• WHAT THE EXERCISE ASKS: Produce the tally of lines in the material below that hold "Ihre", without anything else.

(RECORD EXCERPTS Opens)

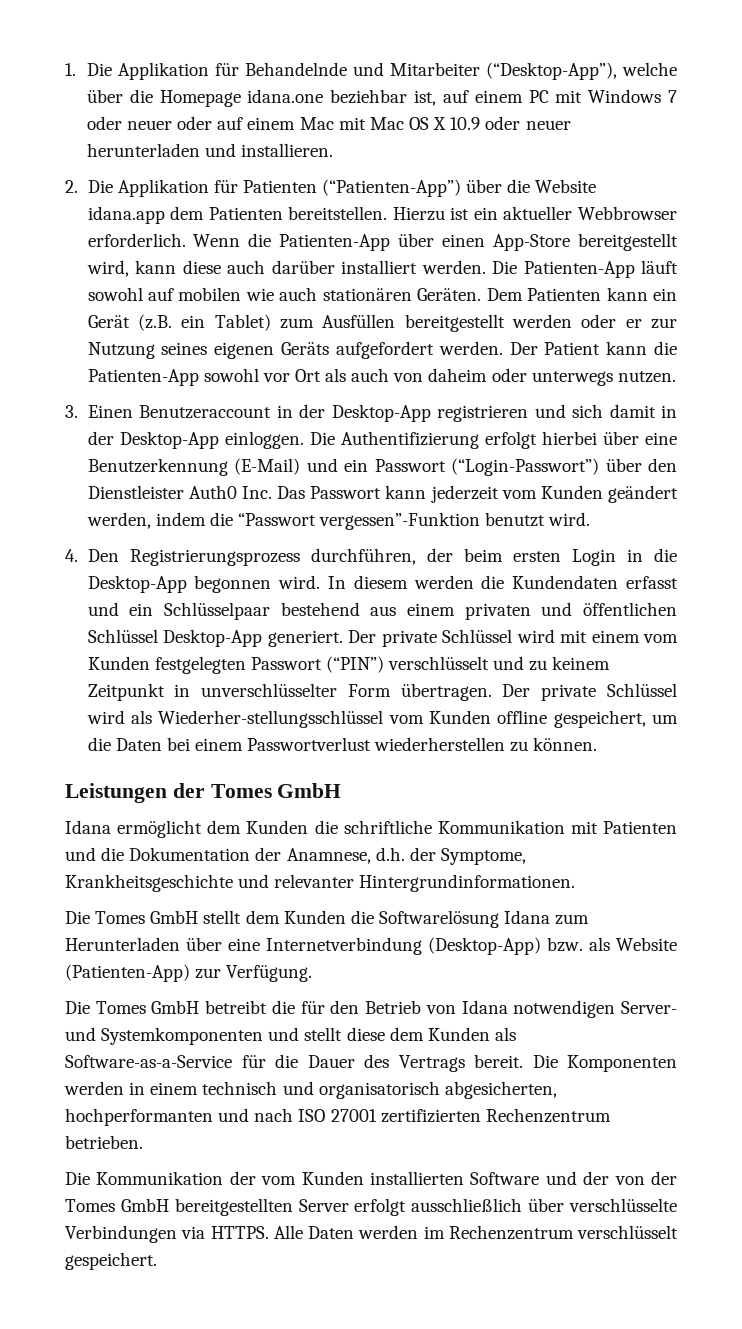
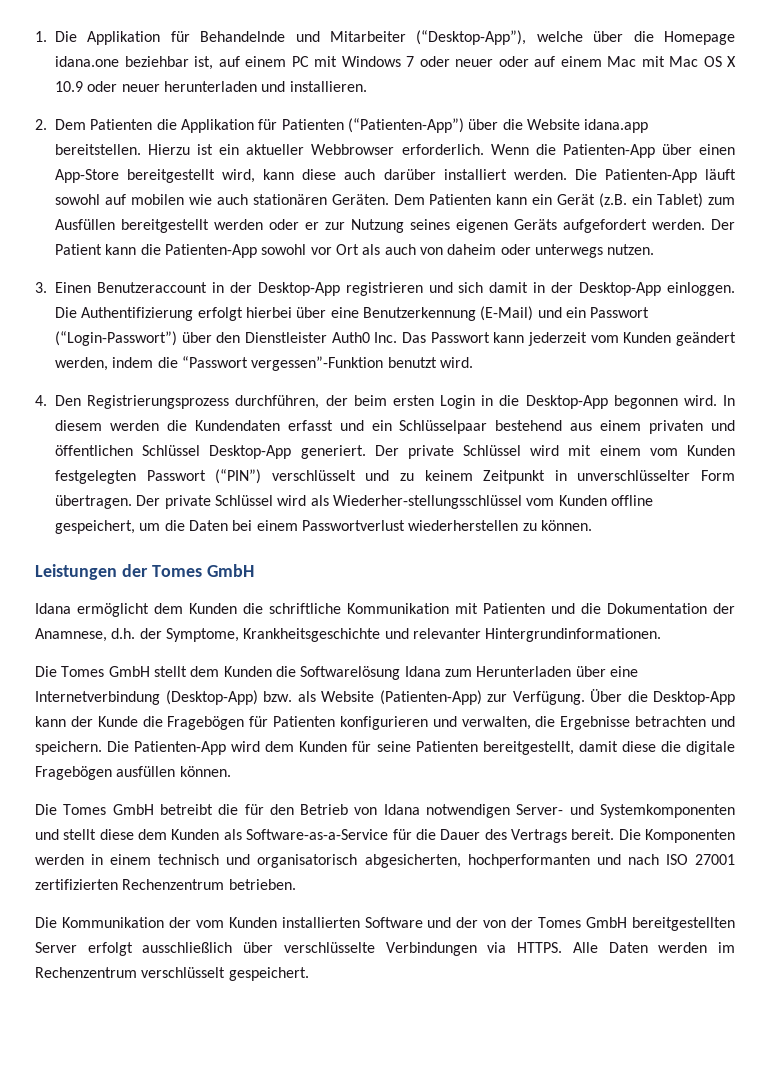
[87,180,113,193] Die -> [55,119,177,130] Dem Patienten die
[170,206,283,220] dem Patienten -> (649, 126) none
(313, 973) none -> [590,689,735,705] [35,716,735,730] [35,741,736,755] [35,766,231,780] Über die Desktop-App kann der Kunde die Fragebögen für Patienten konfigurieren und verwalten, die Ergebnisse betrachten und speichern. Die Patienten-App wird dem Kunden für seine Patienten bereitgestellt, damit diese die digitale Fragebögen ausfüllen können.

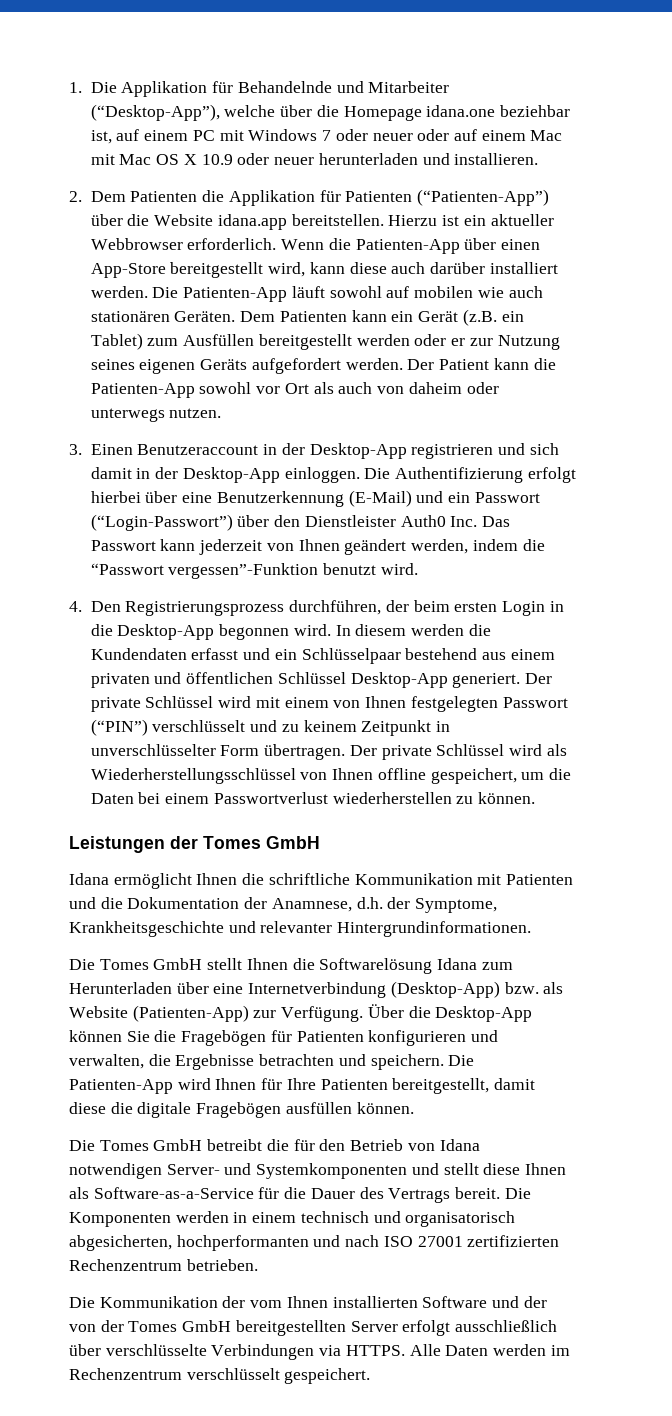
[590,332,672,343] vom Kunden -> [266,539,340,551] von Ihnen
[649,445,735,456] vom Kunden -> [333,696,407,708] von Ihnen
[332,495,607,509] Wiederher-stellungsschlüssel vom Kunden -> [90,768,374,784] Wiederherstellungsschlüssel von Ihnen
[154,603,237,614] dem Kunden -> [196,873,238,885] Ihnen
[190,666,272,677] dem Kunden -> [246,958,288,970] Ihnen
[35,716,138,727] kann der Kunde -> [69,1030,150,1042] können Sie
[265,741,411,752] dem Kunden für seine -> [215,1078,316,1090] Ihnen für Ihre
[138,829,220,840] dem Kunden -> [525,1163,567,1175] Ihnen
[228,917,277,928] Kunden -> [286,1296,328,1308] Ihnen

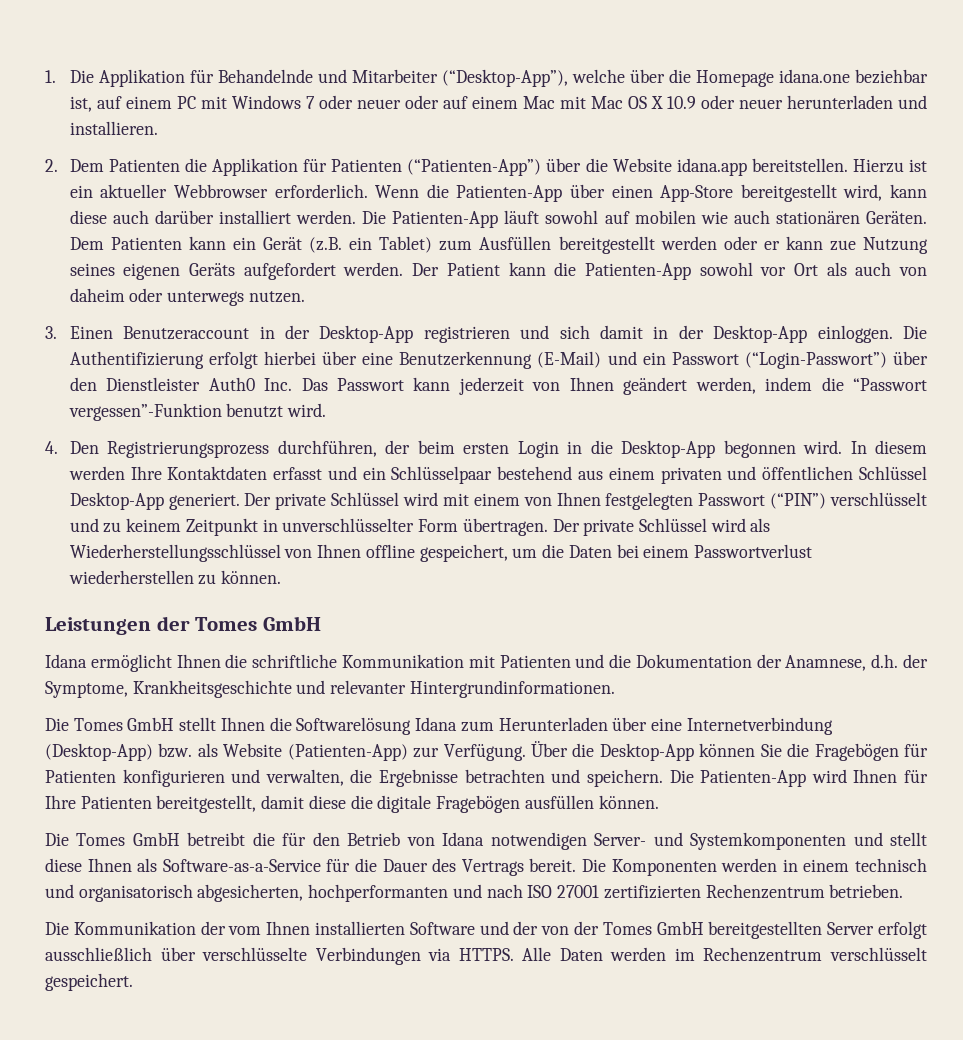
[469,338,493,346] zur -> [785,236,856,251] kann zue
[468,624,491,636] [90,648,187,660] die Kundendaten -> [130,466,268,480] Ihre Kontaktdaten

(RECORD EXCERPTS Closes)

• OUTPUT FOR THIS TASK: 2